| Problem details |
In the records below, find the line with "font-size: 20px ->" and repeat it and every line after it, exactly, without any pictures.

*** Source material ***

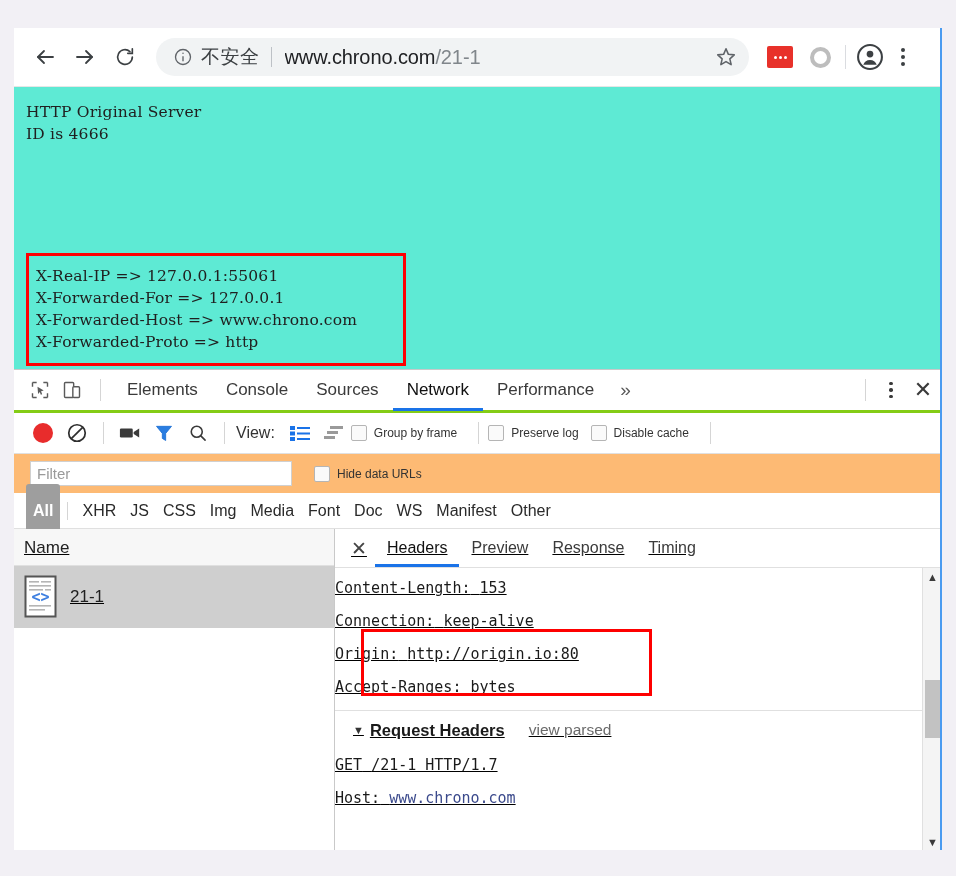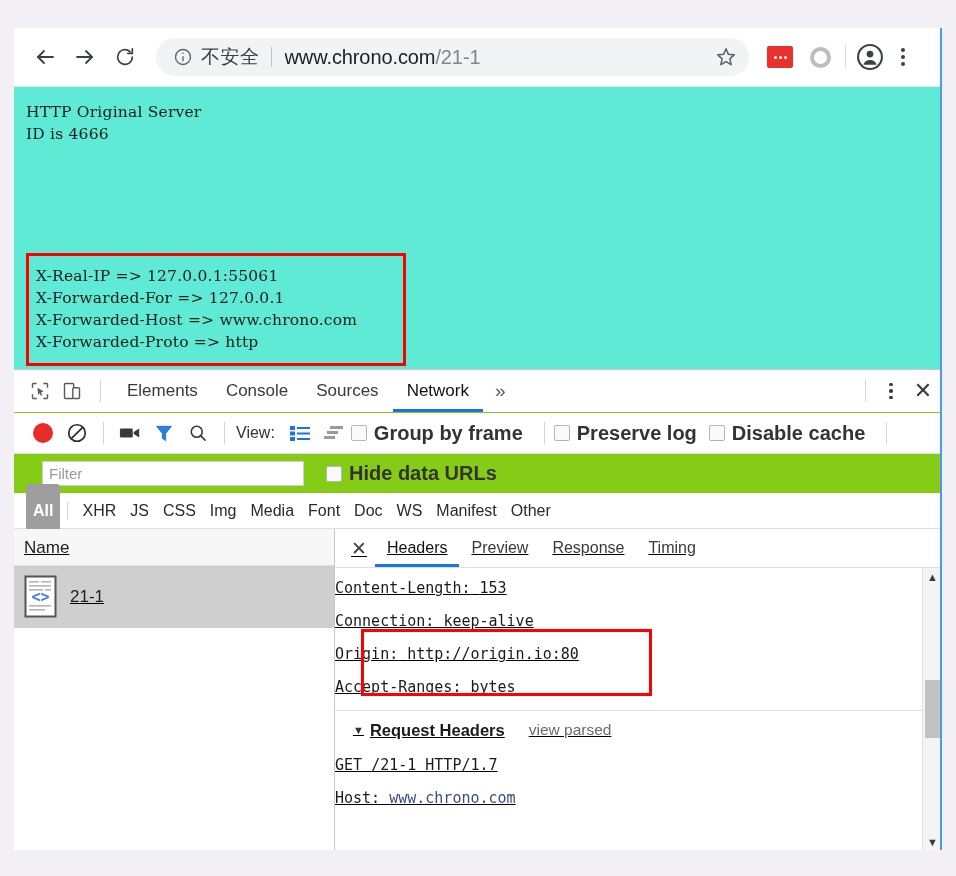"Elements" .dt-tabbar { border-bottom: 1px solid #84cc16 -> 3px solid #84cc16 }
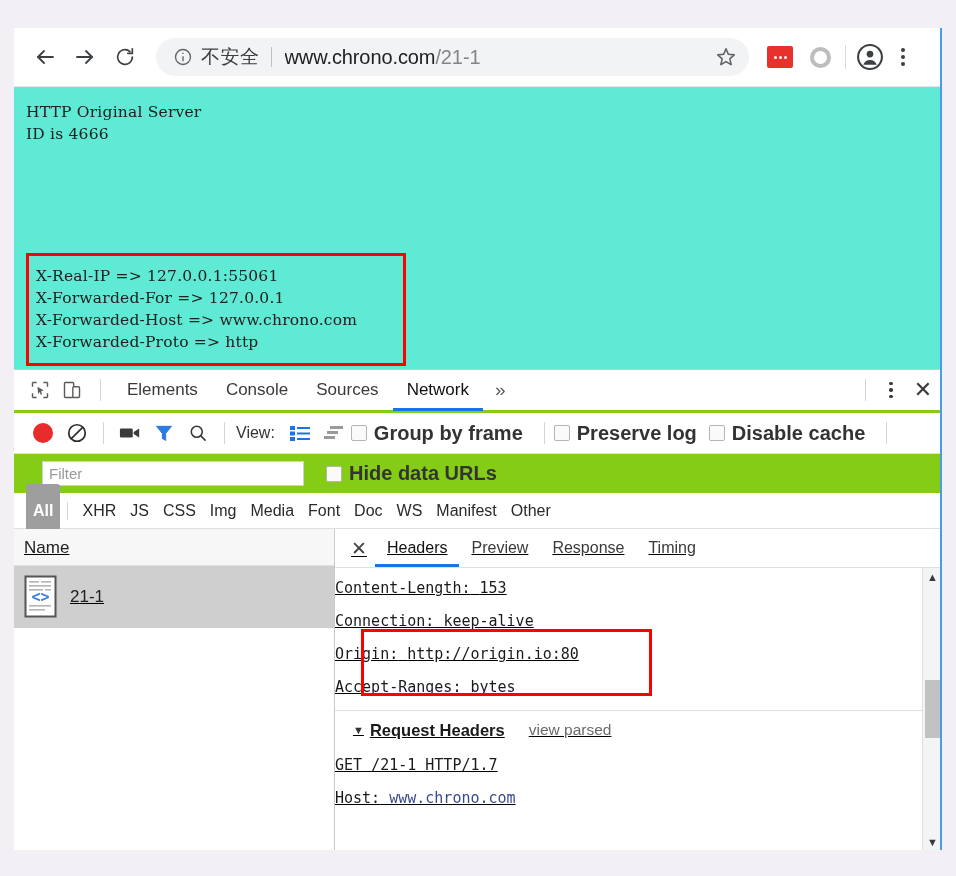"Performance" div.dt-tab { html: none -> <div>Performance</div> }
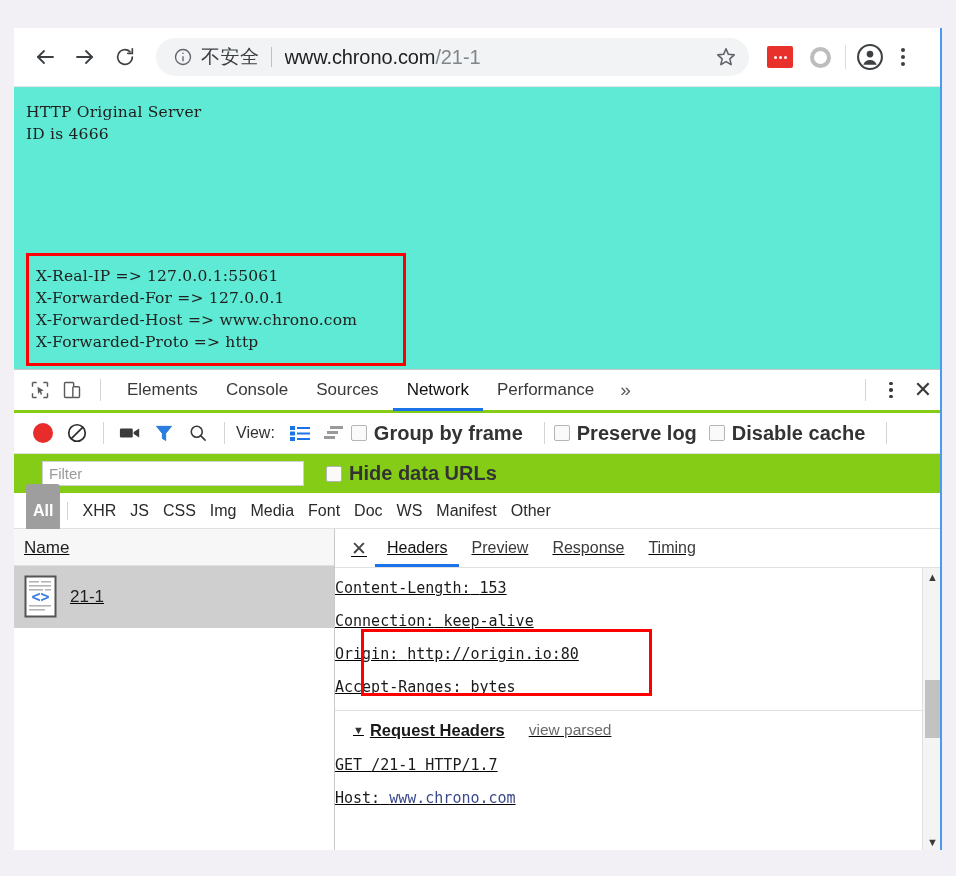"Group by frame" .cb-label { font-size: 20px -> 12px; font-weight: bold -> none }
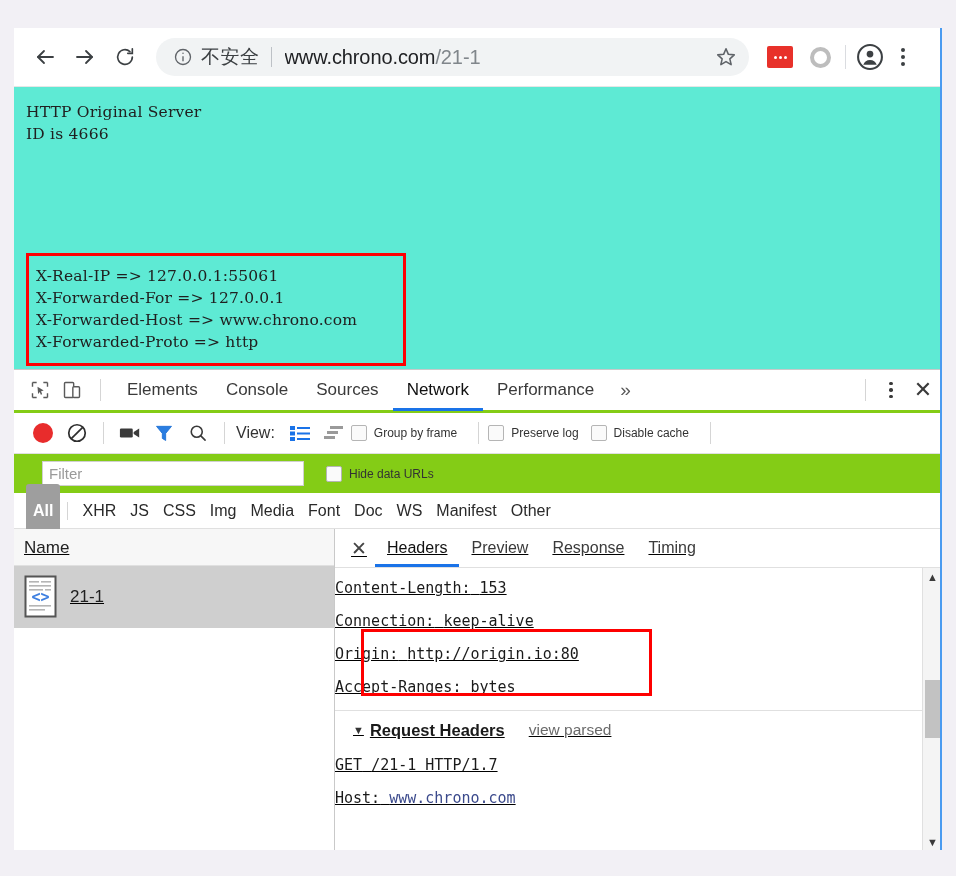"Filter" .nw-filterrow { background: #84cc16 -> #fdba74; padding-left: 28px -> 16px }
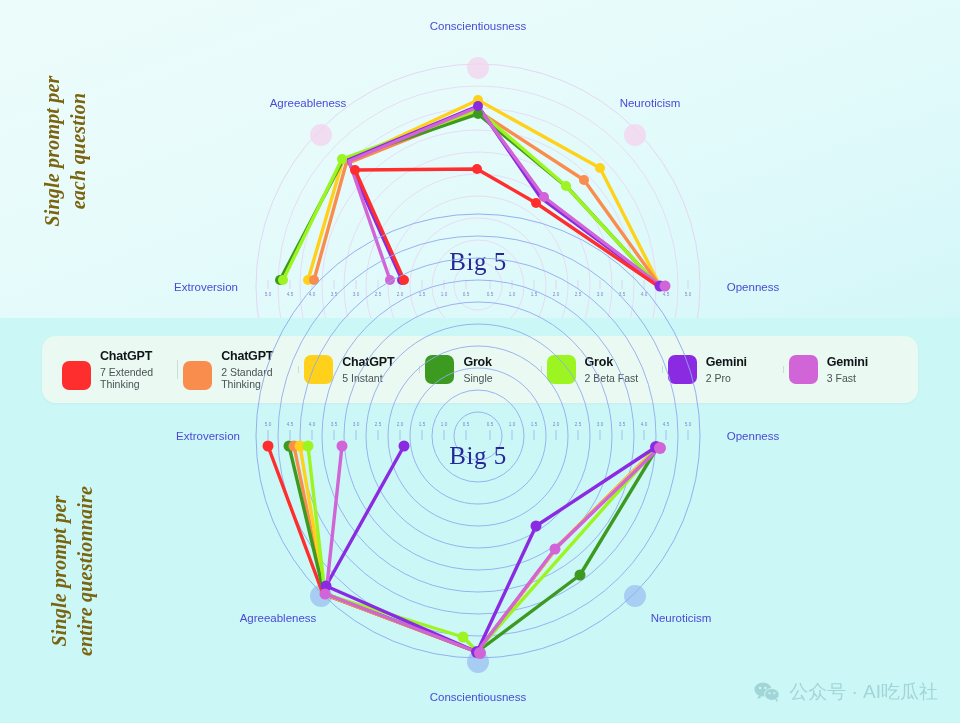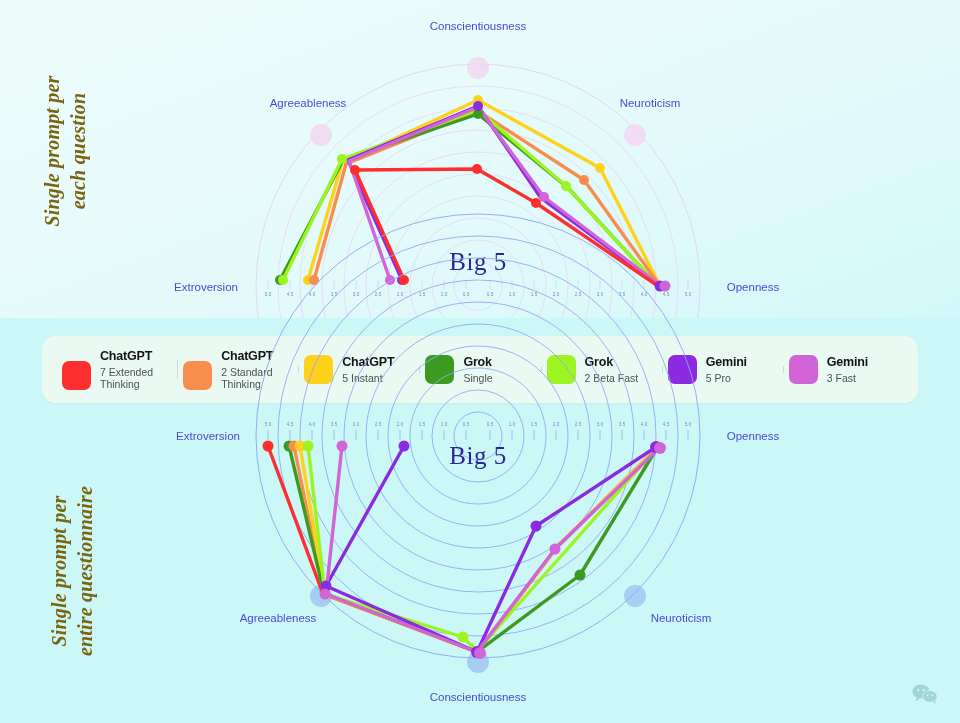"5 Pro" span.legend-sub { text: 5 -> 2 }
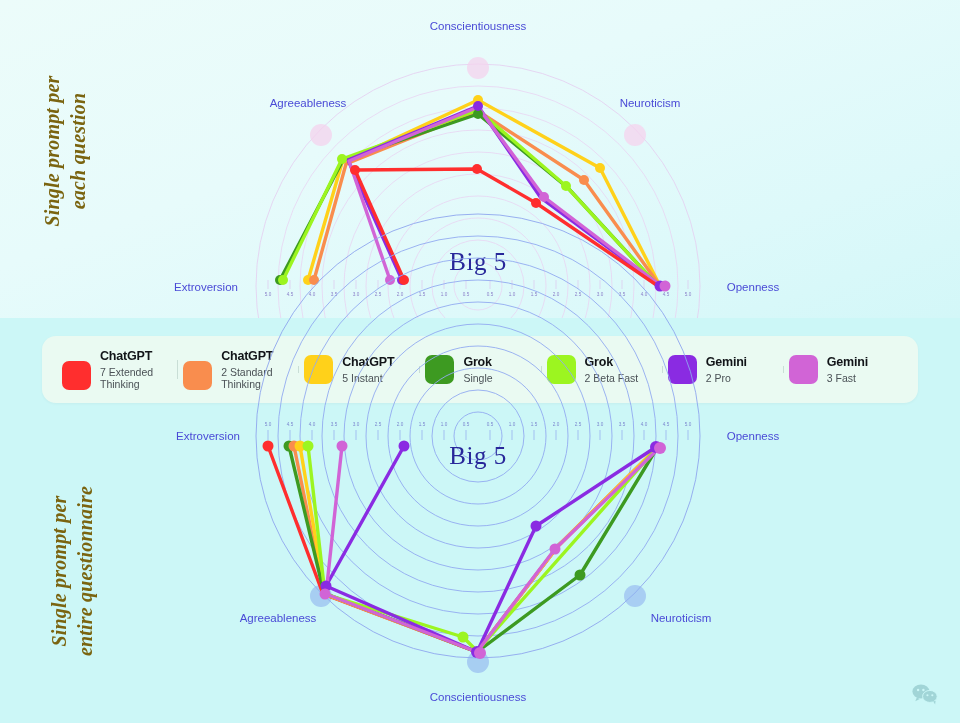"公众号 · AI吃瓜社" span { html: none -> <span>公众号 · AI吃瓜社</span> }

***

| Your solution |
"Group by frame" .cb-label { font-size: 20px -> 12px; font-weight: bold -> none }
"Filter" .nw-filterrow { background: #84cc16 -> #fdba74; padding-left: 28px -> 16px }
"5 Pro" span.legend-sub { text: 5 -> 2 }
"公众号 · AI吃瓜社" span { html: none -> <span>公众号 · AI吃瓜社</span> }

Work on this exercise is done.